══ Supplied data

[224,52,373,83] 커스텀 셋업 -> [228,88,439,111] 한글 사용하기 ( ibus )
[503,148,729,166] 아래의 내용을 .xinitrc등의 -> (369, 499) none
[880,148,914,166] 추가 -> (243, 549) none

════
══ Supplied data

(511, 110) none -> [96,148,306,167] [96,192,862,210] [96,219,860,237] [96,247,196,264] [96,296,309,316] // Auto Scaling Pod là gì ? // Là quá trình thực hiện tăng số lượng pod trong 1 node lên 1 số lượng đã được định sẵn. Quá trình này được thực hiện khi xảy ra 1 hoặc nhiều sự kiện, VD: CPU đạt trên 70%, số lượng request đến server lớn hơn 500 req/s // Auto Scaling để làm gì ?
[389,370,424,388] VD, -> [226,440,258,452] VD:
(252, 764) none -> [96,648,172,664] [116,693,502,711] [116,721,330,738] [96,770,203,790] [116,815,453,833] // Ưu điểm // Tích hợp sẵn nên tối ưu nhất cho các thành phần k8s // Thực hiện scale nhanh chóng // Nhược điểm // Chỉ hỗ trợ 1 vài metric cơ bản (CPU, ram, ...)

════

-- Work to complete --
Copy out only the lines of the records above from the one with "[389,370,424,388] VD, ->" through the one with "(252, 764) none", exactly as they stand, both included.

-- Answer to the problem --
[389,370,424,388] VD, -> [226,440,258,452] VD:
(252, 764) none -> [96,648,172,664] [116,693,502,711] [116,721,330,738] [96,770,203,790] [116,815,453,833] // Ưu điểm // Tích hợp sẵn nên tối ưu nhất cho các thành phần k8s // Thực hiện scale nhanh chóng // Nhược điểm // Chỉ hỗ trợ 1 vài metric cơ bản (CPU, ram, ...)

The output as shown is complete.